The etiology of the disease producing epilepsy is also a strong predictor of seizure freedom (Table 3). This has been shown in other studies as well [12, 1822]. The best results in our series were obtained in children suffering from RE, SWS, PES, and IHSS (Table 3). IHSS and SWS are seen in the perinatal age group, and they are generally unilateral with complete sparing of the opposite side. There has been evidence to support that in such cases, early surgical intervention facilitates good seizure control and helps the uninvolved hemisphere to develop and take over the functions of both sides [4]. However, in one patient with IHSS, we had a Class II seizure outcome and this was in the initial part of the series, which could be attributed to incomplete disconnection, and this patient was lost to follow up. All patients with RE had a Class I seizure outcome as this disease also strictly affects only one hemisphere. However, the seizure outcome in patients with HM was not satisfactory as described in literature, and this has been reported in other series too [9, 1721]. The likely explanation could be the presence of migrational abnormalities in the so-called “preserved hemisphere” or early development of an epileptic encephalopathy, already in utero [9].

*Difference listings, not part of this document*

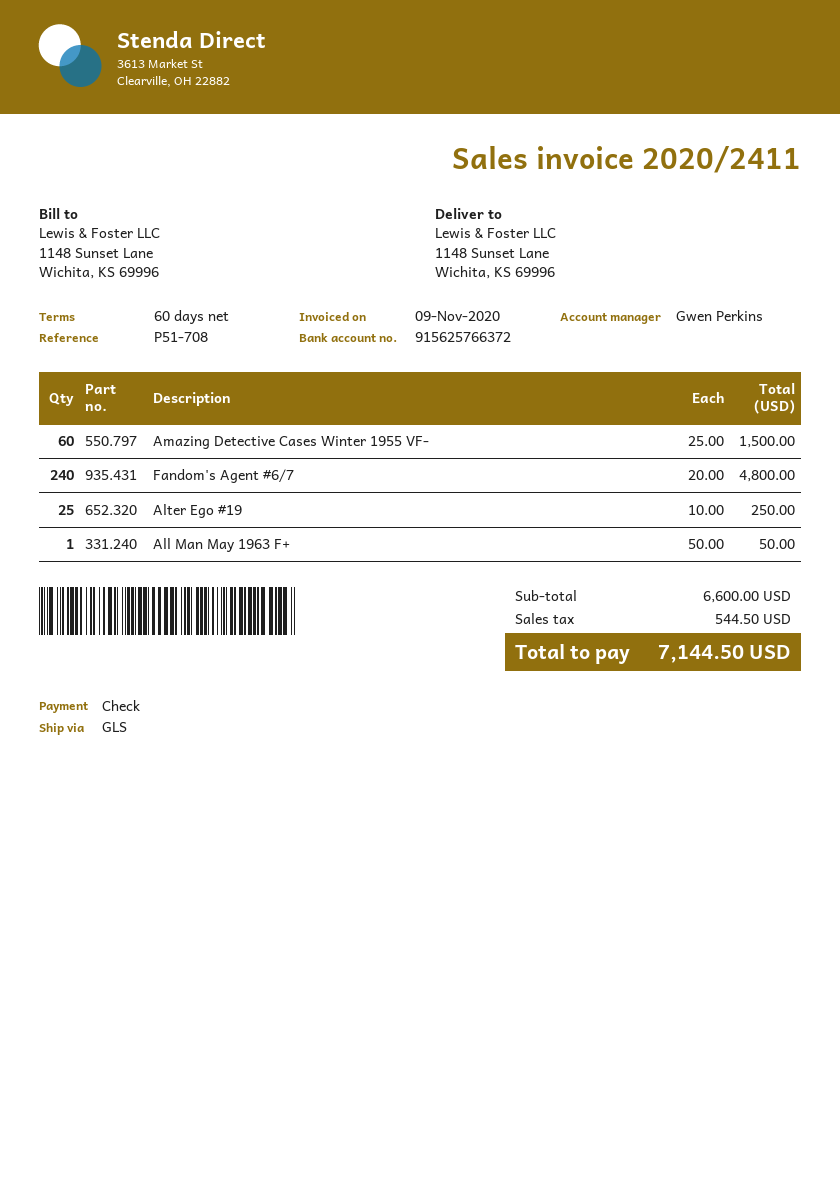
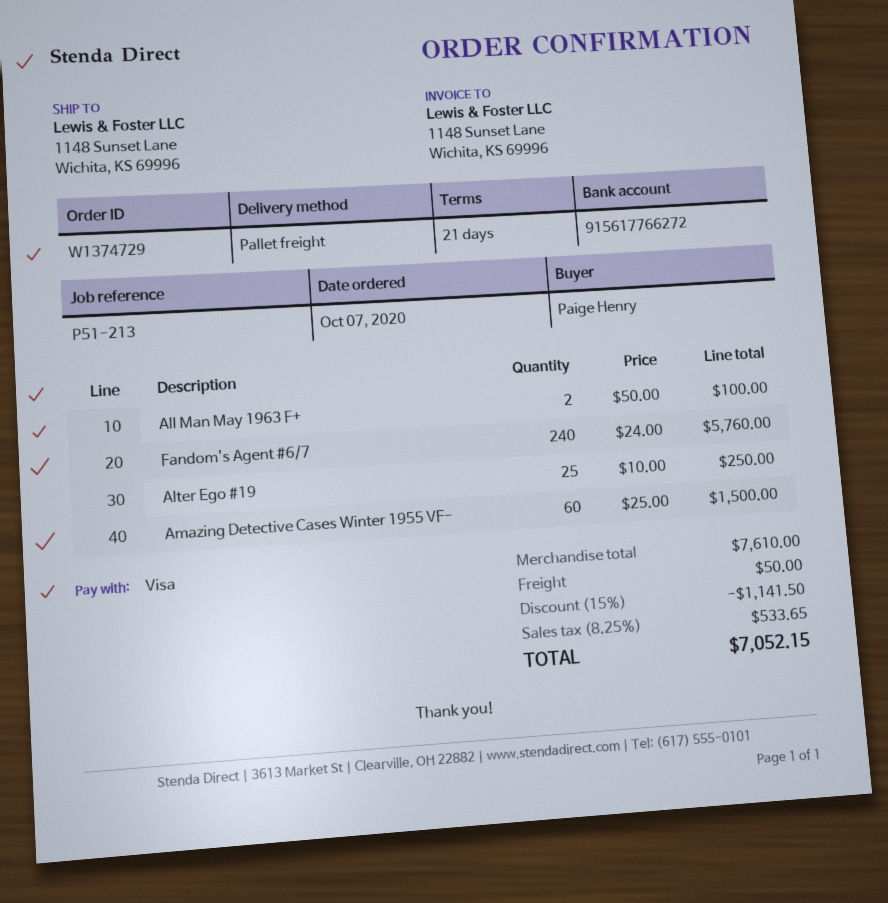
payment terms: 60 days -> 21 days
reference: P51-708 -> P51-213
payment method: cheque -> Visa
bank account: 915625766372 -> 915617766272
shipping method: GLS -> pallet freight
Fandom's Agent #6/7: 240 x 20.00 = 4800.00 -> 240 x 24.00 = 5760.00
All Man May 1963 F+: 1 x 50.00 = 50.00 -> 2 x 50.00 = 100.00
subtotal: 6600.00 -> 7610.00
discount: none -> 15% = 1141.50
shipping: none -> 50.00
tax: 544.50 -> 533.65
total: 7144.50 -> 7052.15

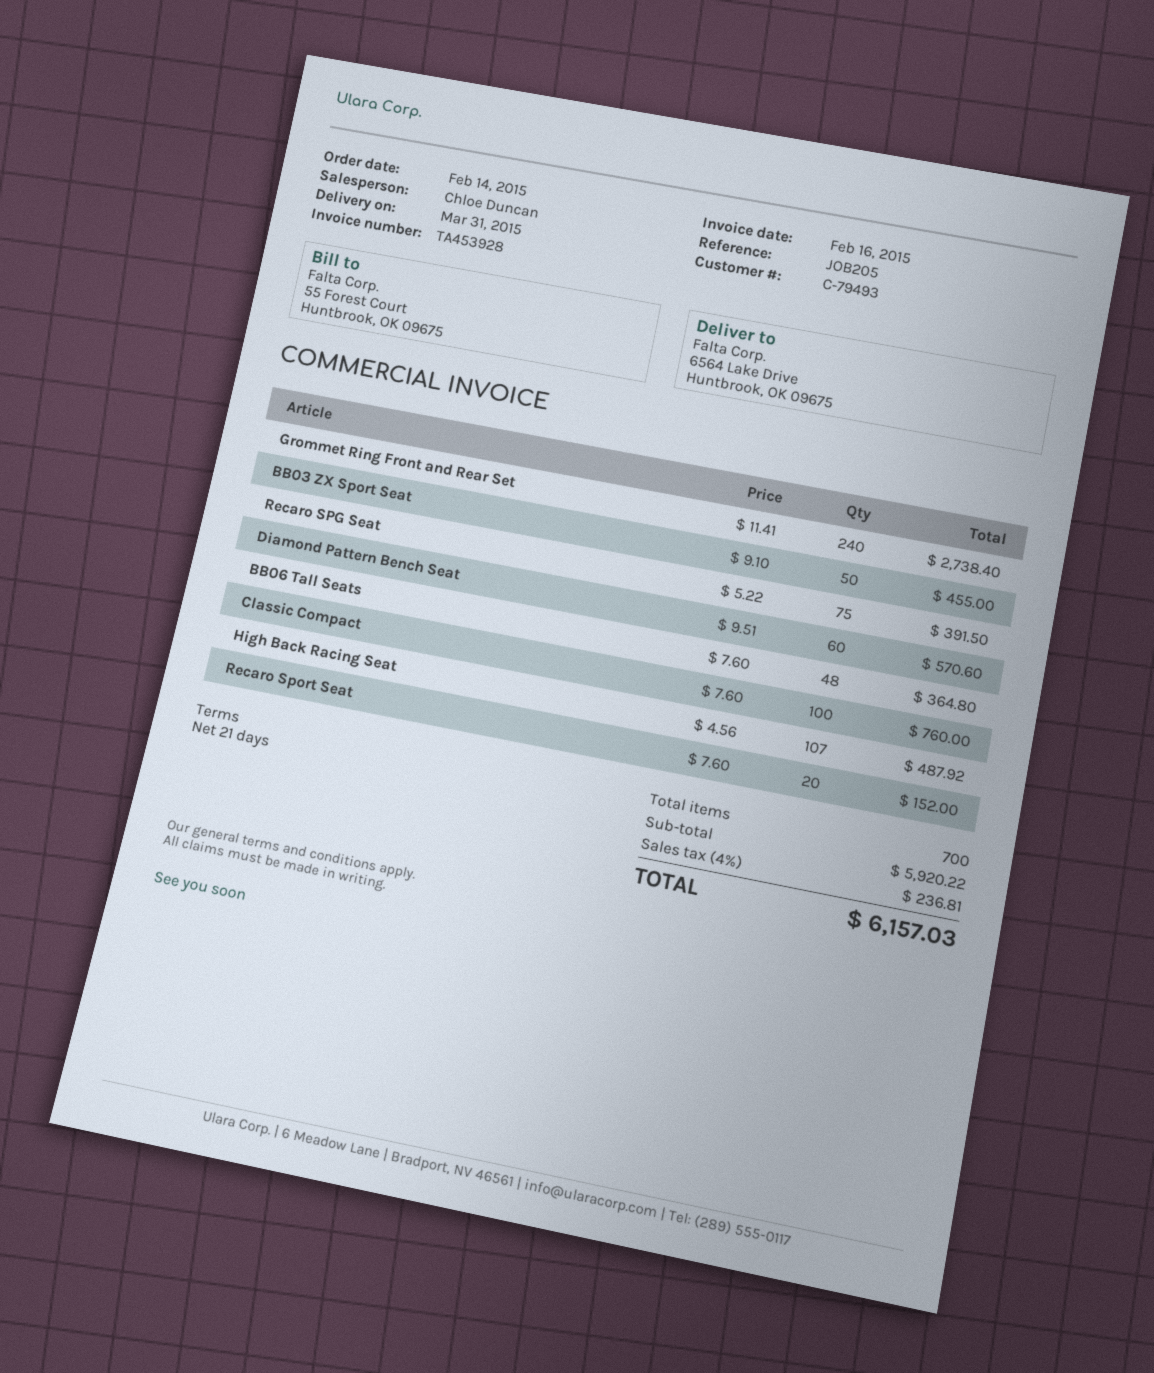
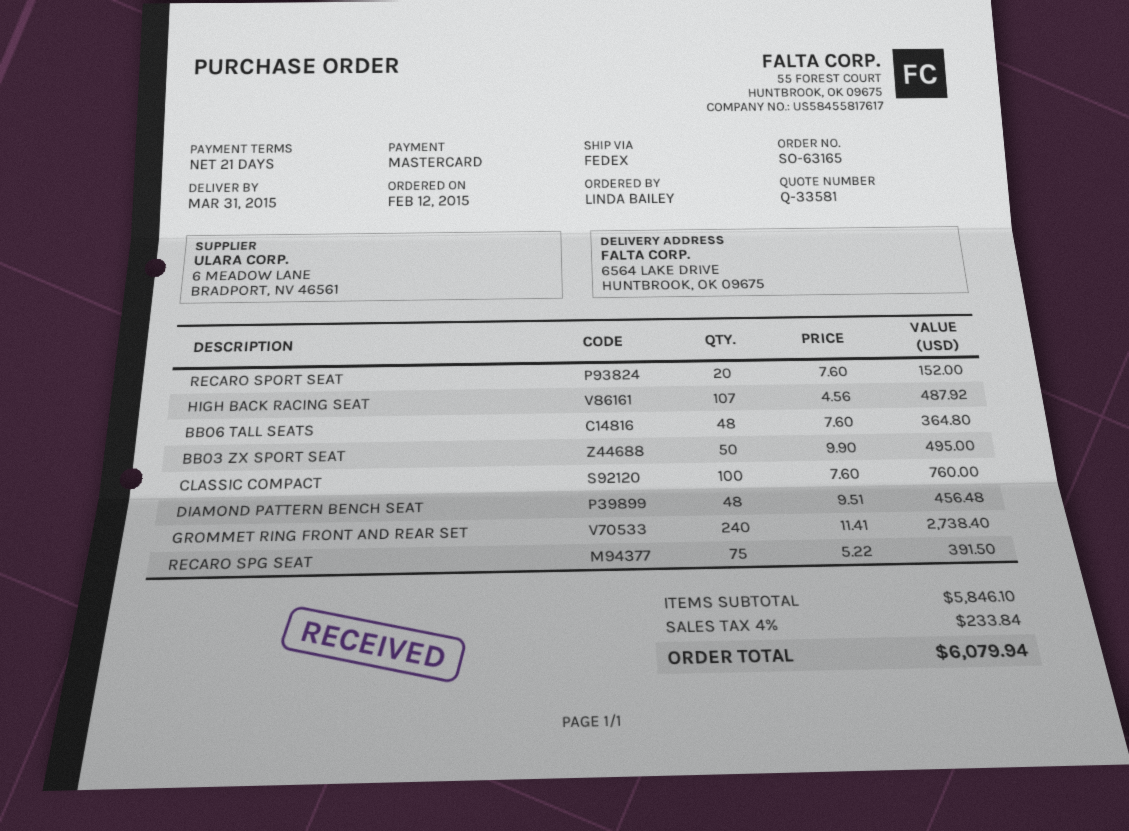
order date: 2015-02-14 -> 2015-02-12
BB03 ZX Sport Seat: 50 x 9.10 = 455.00 -> 50 x 9.90 = 495.00
Diamond Pattern Bench Seat: 60 x 9.51 = 570.60 -> 48 x 9.51 = 456.48
subtotal: 5920.22 -> 5846.10
tax: 4% = 236.81 -> 4% = 233.84
total: 6157.03 -> 6079.94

4.2. Social and Adaptive Outcome

Our data with respect to cognitive outcome has been published earlier [12]. We found a significant gain in the mental and social age in the immediate postsurgical period which continued into the second and third years of followup. Our study [12] also showed that older age of onset of seizures showed positive mental and social age gains at followup. This finding is also supported by other studies [3, 24]. Onset of intractable epilepsy within the first 24 months of life is a significant risk factor for mental retardation, especially if seizures occur daily [12, 24]. Most of these children have a low DQ/IQ to begin with and the improvement in cognitive skills after surgery is poorer in these children. Furthermore, our study [12] also showed that a shorter duration of seizures prior to surgery is predictive of positive mental and social age gains, a finding that is in keeping with those of Freitag and Tuxhorn [22] and Basheer et al. [21]. In general, children with IE in our country are not exposed adequately to environmental stimuli as schooling is discontinued in the presence of seizures [12]. With good postoperative seizure control, the child’s attention capacities increase and they engage in social interaction with their family and peers. An improved school attendance due to seizure freedom improves their adaptive skills that in turn helps the child improve his performance in activities of daily living [12].

5. Conclusion

In our experience, over 90% of children with hemispheric and subhemispheric epilepsy syndromes achieve an excellent seizure outcome with less morbidity following epilepsy surgery. Age of seizure onset and etiology of the disease causing epilepsy are independent predictive variables of a good seizure outcome. Following seizure freedom, improvement of function in the residual brain occurs that in turn leads to improvement in adaptive and social functions and quality of life.

Conflict of Interests

The authors do not report any conflict of interests concerning the materials or methods used in this study or the findings specified in this paper.